Good news today, I finally got to turn everything but the Sub on and go through an MS8 Calibration. So glad to finally have sound. The seats are still out until I ensure everything is working the way I want them to. I'm looking forward to begin to button things up over the week. I do have one challenge that I haven't decided how I want to resolve. My Explorer has speakers in the D-Pillars that are 3 1/2". I ordered 4" speakers to replace them (NVX V Series) but I really don't have a way to mount them behind the stock grilles and the NVX's didn't come with grills. 95% of the time I'm the only driver and thus I dont need D-Pillar speakers. I literally may never have anyone in the third row so, I may just leave them detached. I'm running the rear door speakers as the side channel in MS8 which is working well. Need to head scratch on that a bit. I'll be working on getting the stealth box working tonight.

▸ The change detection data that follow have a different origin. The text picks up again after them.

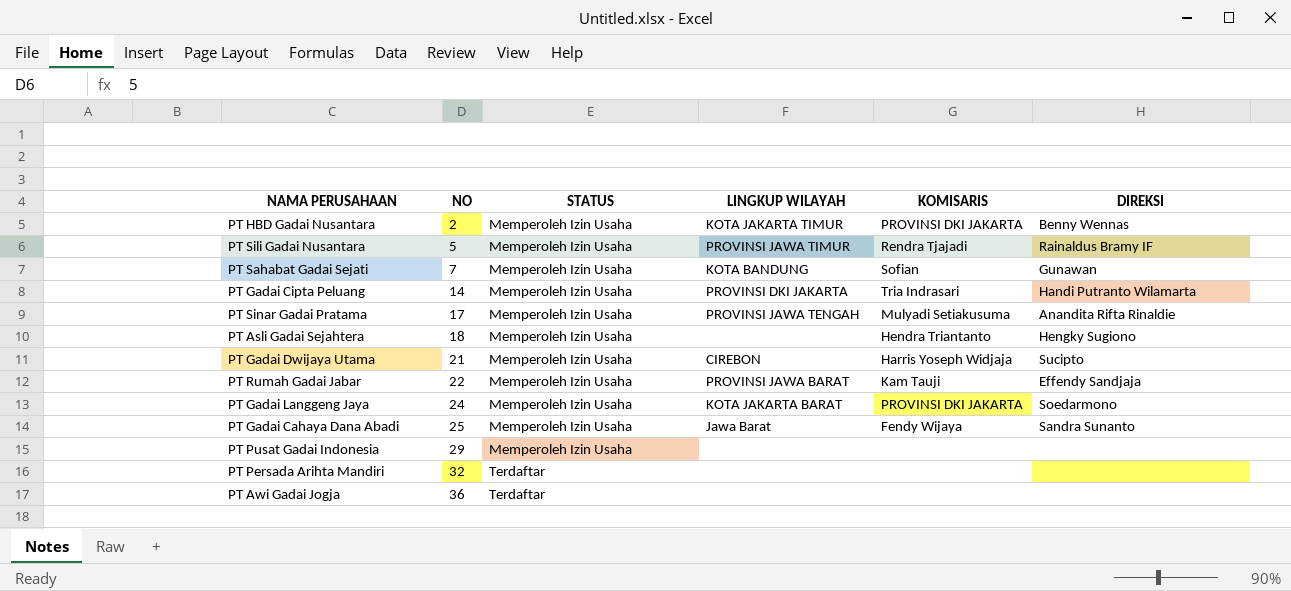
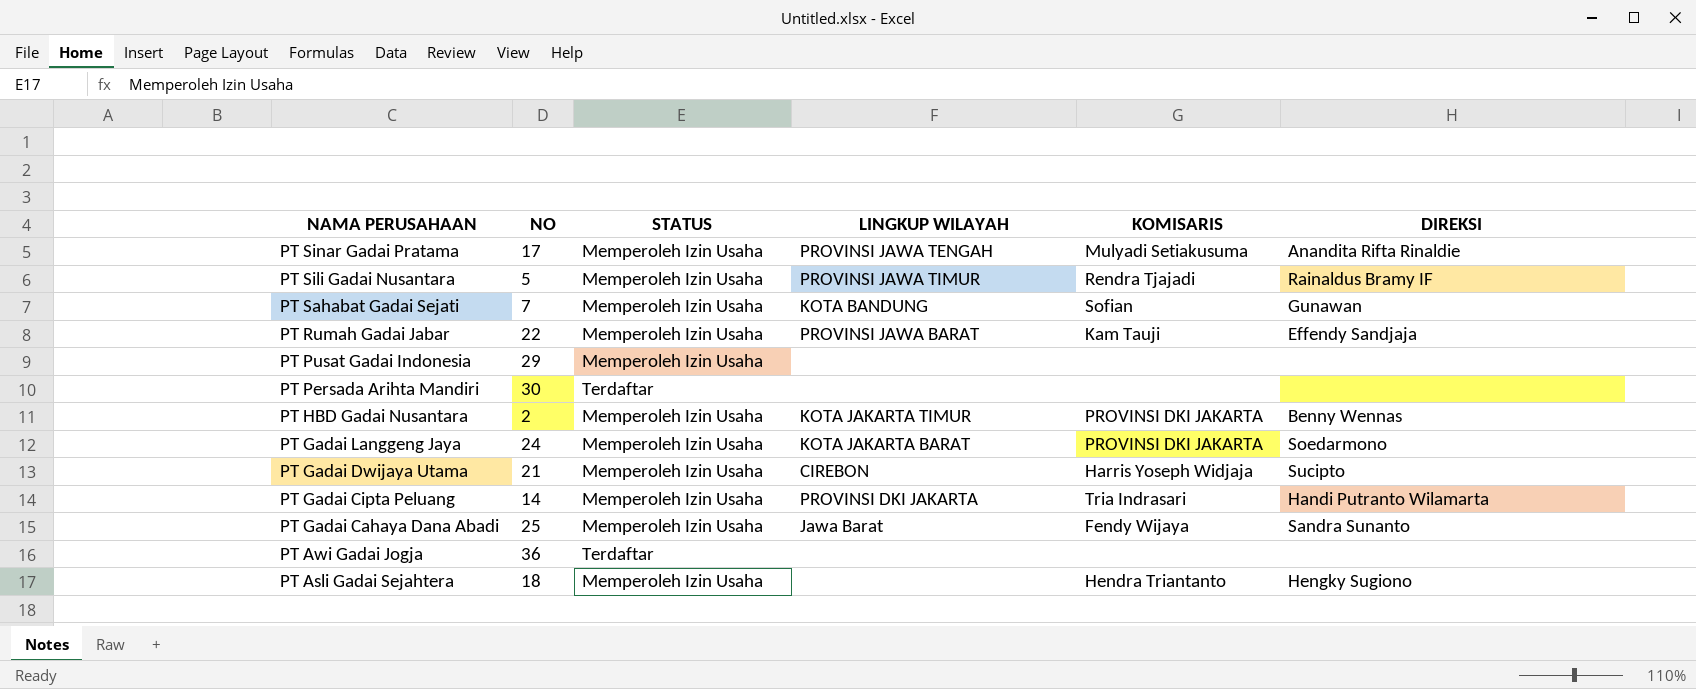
row order: NO ascending -> NAMA PERUSAHAAN descending
PT Persada Arihta Mandiri | NO: 32 -> 30

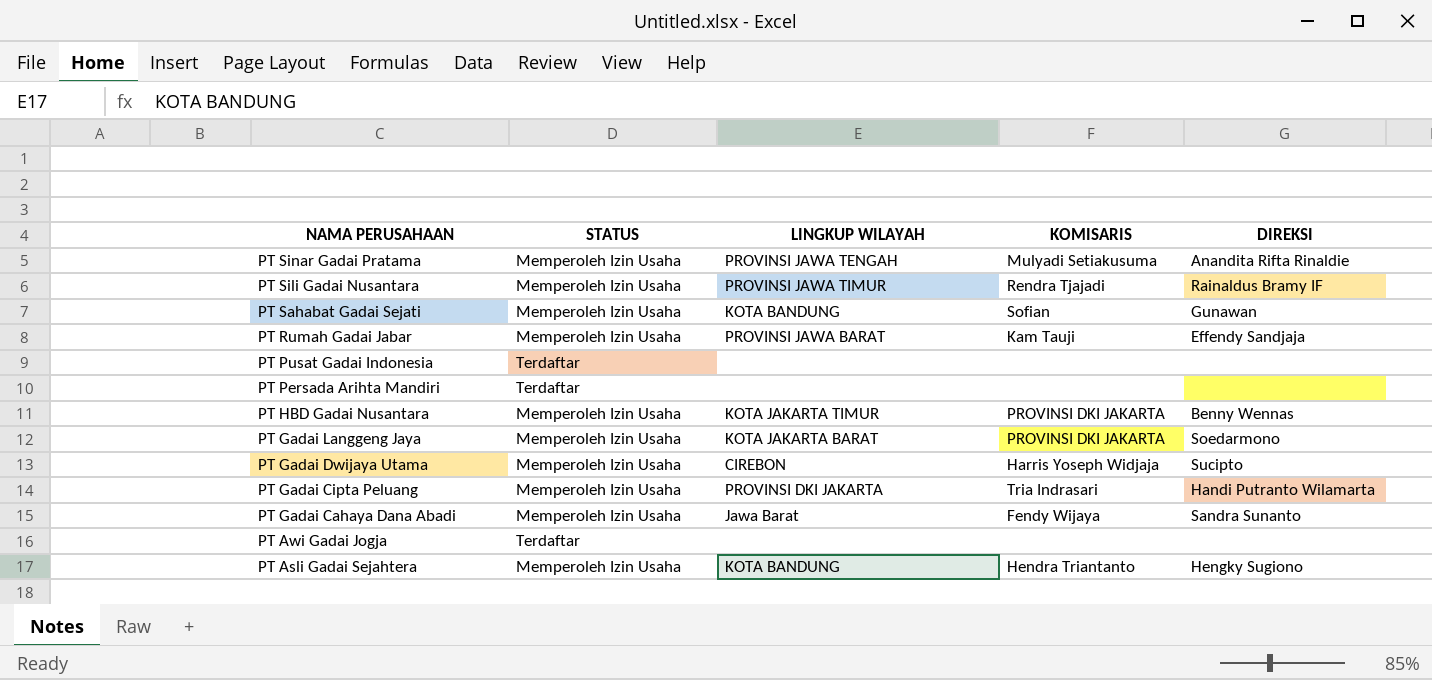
column NO | position: 2 -> none
PT Pusat Gadai Indonesia | STATUS: Memperoleh Izin Usaha -> Terdaftar
PT Asli Gadai Sejahtera | LINGKUP WILAYAH: none -> KOTA BANDUNG

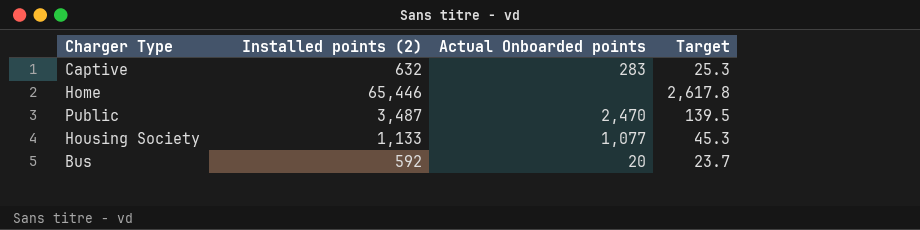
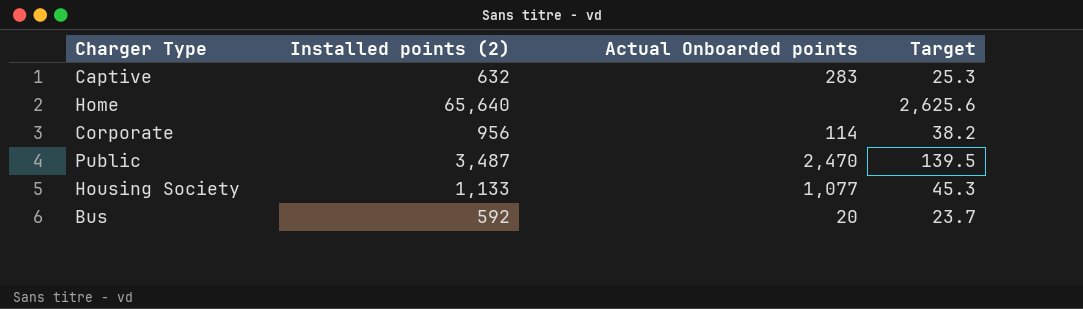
Home | Installed points (2): 65,446 -> 65,640
Home | Target: 2,617.8 -> 2,625.6
row Corporate: none -> 956 | 114 | 38.2

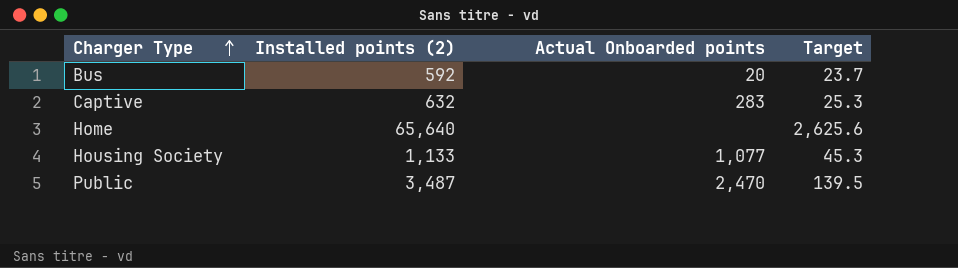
row order: none -> Charger Type ascending
row Corporate: 956 | 114 | 38.2 -> none

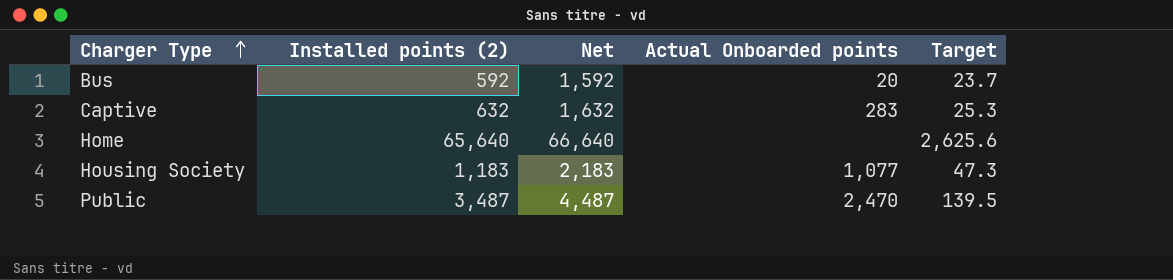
column Net | formula: none -> [Installed points (2)] + 1000
Housing Society | Installed points (2): 1,133 -> 1,183
Housing Society | Target: 45.3 -> 47.3

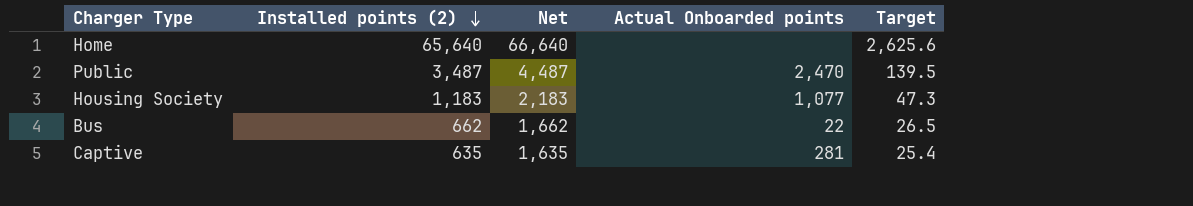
row order: Charger Type ascending -> Installed points (2) descending
Bus | Installed points (2): 592 -> 662
Bus | Net: 1,592 -> 1,662
Bus | Actual Onboarded points: 20 -> 22
Bus | Target: 23.7 -> 26.5
Captive | Installed points (2): 632 -> 635
Captive | Net: 1,632 -> 1,635
Captive | Actual Onboarded points: 283 -> 281
Captive | Target: 25.3 -> 25.4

James Cole, I am hearing no weird noise. No Alternator whine or anything of the like. Seems pretty clean, let me give it a couple days.


----------



## dawaro (Jul 22, 2015)

Lexingtonian said:


> JC, going back through this thread, it appears I totally missed this post. So sorry about that. The JBL MS8 and the H800 (I think) from Alpine are the only car audio devices that do true up mix to center. As to how it will sound, I haven't heard mine yet (booo). General consensus is if you're the only person in the car, you'll probably like the staging that comes from TA without a center. If there are multiple people in the car, a better stage and image for all will come from using a Center.
> 
> Hope this helps. Side note, I still haven't gotten to listening for the tone was on vacation last week, back in the saddle this week!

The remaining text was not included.